## Exercise aim
The task calls for every entry to be printed word for word, without the images.

Provided records section start

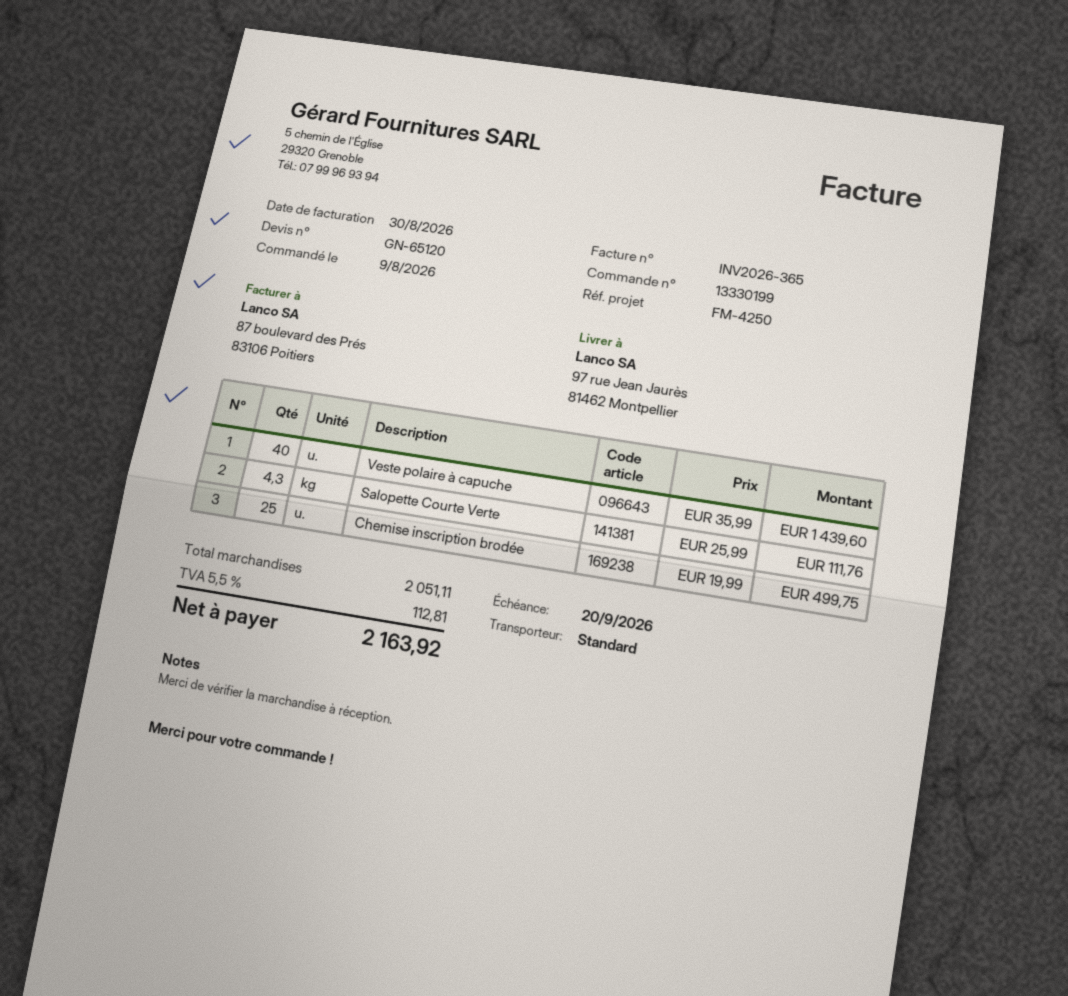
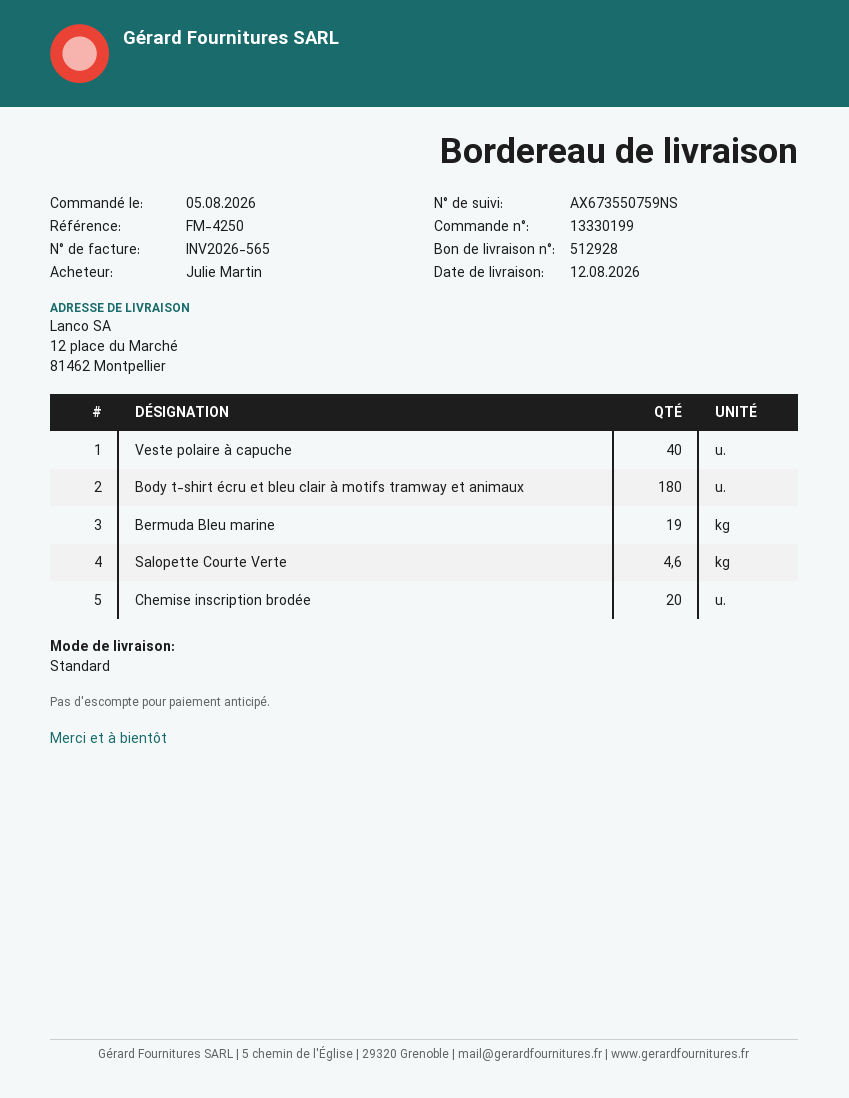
order date: 2026-08-09 -> 2026-08-05
invoice number: INV2026-365 -> INV2026-565
ship to: 97 rue Jean Jaurès, 81462 Montpellier -> 12 place du Marché, 81462 Montpellier
Salopette Courte Verte: 4.3 -> 4.6
Chemise inscription brodée: 25 -> 20
Body t-shirt écru et bleu clair à motifs tramway et animaux: none -> 180
Bermuda Bleu marine: none -> 19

Provided records section end

## Written reply
order date: 2026-08-09 -> 2026-08-05
invoice number: INV2026-365 -> INV2026-565
ship to: 97 rue Jean Jaurès, 81462 Montpellier -> 12 place du Marché, 81462 Montpellier
Salopette Courte Verte: 4.3 -> 4.6
Chemise inscription brodée: 25 -> 20
Body t-shirt écru et bleu clair à motifs tramway et animaux: none -> 180
Bermuda Bleu marine: none -> 19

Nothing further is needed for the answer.